_SOURCE RECORDS_:
★ ★ ★ ★ ★

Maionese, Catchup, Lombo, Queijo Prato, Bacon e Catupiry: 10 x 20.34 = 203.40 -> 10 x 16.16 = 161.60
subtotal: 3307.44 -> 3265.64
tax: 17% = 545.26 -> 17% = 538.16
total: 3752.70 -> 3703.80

★ ★ ★ ★ ★

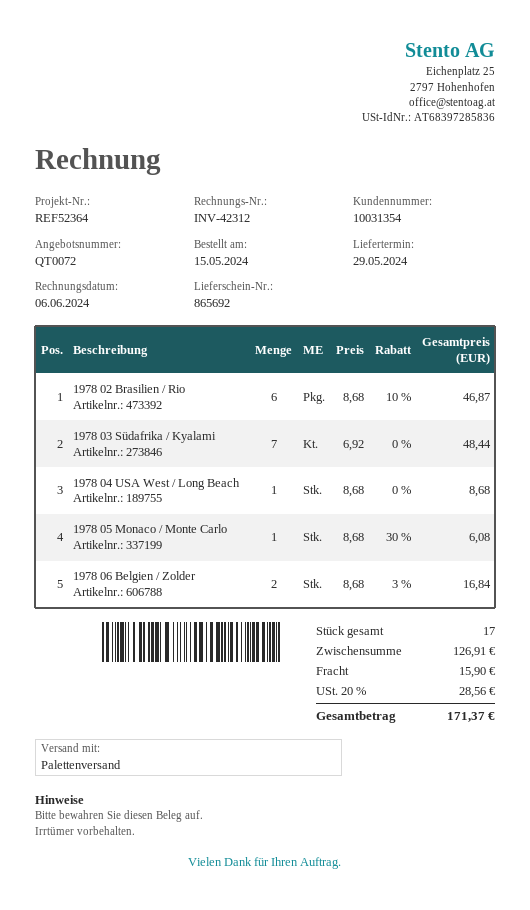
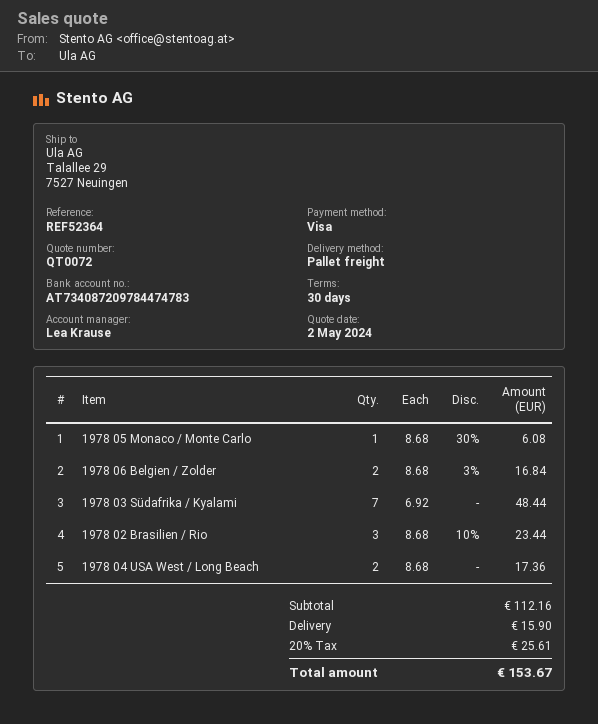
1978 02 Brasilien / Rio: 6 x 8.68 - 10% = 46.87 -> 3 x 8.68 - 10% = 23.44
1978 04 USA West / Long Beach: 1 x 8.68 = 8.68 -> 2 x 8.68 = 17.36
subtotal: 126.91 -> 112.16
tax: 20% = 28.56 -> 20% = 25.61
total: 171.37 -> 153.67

★ ★ ★ ★ ★

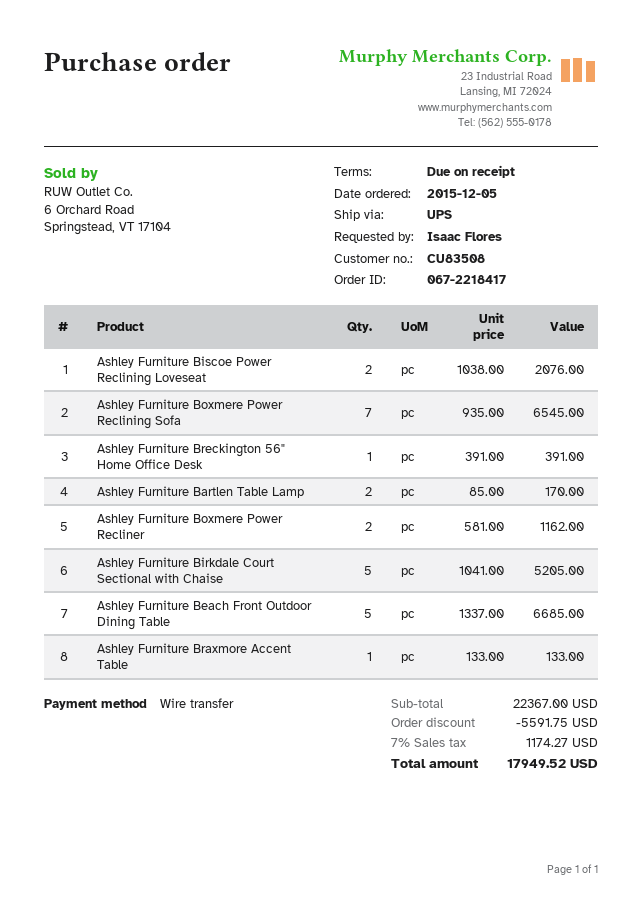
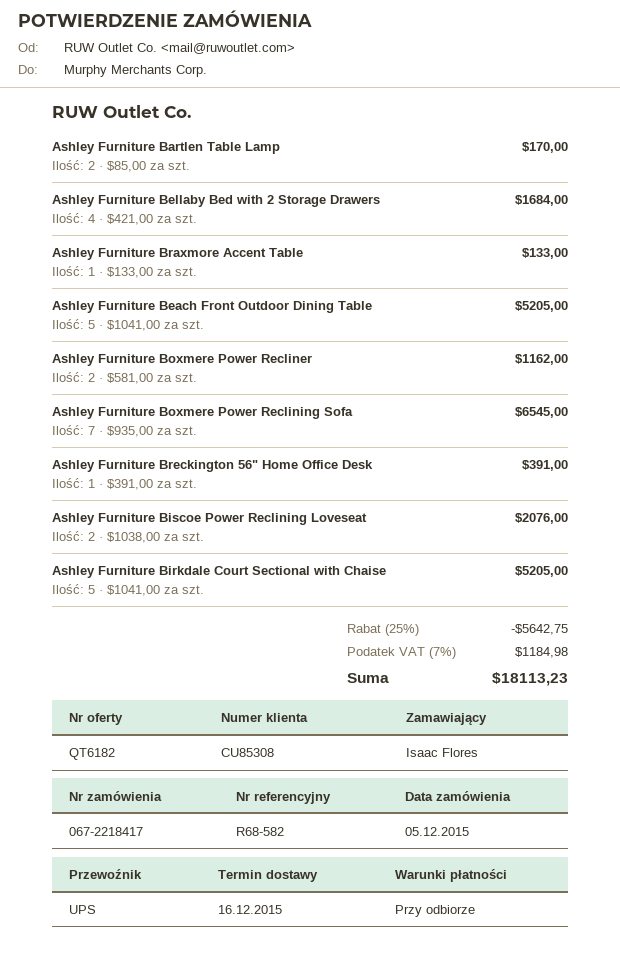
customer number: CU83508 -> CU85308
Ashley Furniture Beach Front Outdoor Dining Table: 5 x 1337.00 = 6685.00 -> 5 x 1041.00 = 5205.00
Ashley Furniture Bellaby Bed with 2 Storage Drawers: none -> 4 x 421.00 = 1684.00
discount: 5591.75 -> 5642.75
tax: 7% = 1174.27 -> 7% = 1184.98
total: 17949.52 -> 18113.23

★ ★ ★ ★ ★

_WORK INSTRUCTIONS_:
An exact copy of the lines above, from the one containing "customer number: CU83508 -> CU85308" down to the one containing "total: 17949.52 -> 18113.23" and including both, is the whole answer; retype it and nothing else.

_ANSWER BOX_:
customer number: CU83508 -> CU85308
Ashley Furniture Beach Front Outdoor Dining Table: 5 x 1337.00 = 6685.00 -> 5 x 1041.00 = 5205.00
Ashley Furniture Bellaby Bed with 2 Storage Drawers: none -> 4 x 421.00 = 1684.00
discount: 5591.75 -> 5642.75
tax: 7% = 1174.27 -> 7% = 1184.98
total: 17949.52 -> 18113.23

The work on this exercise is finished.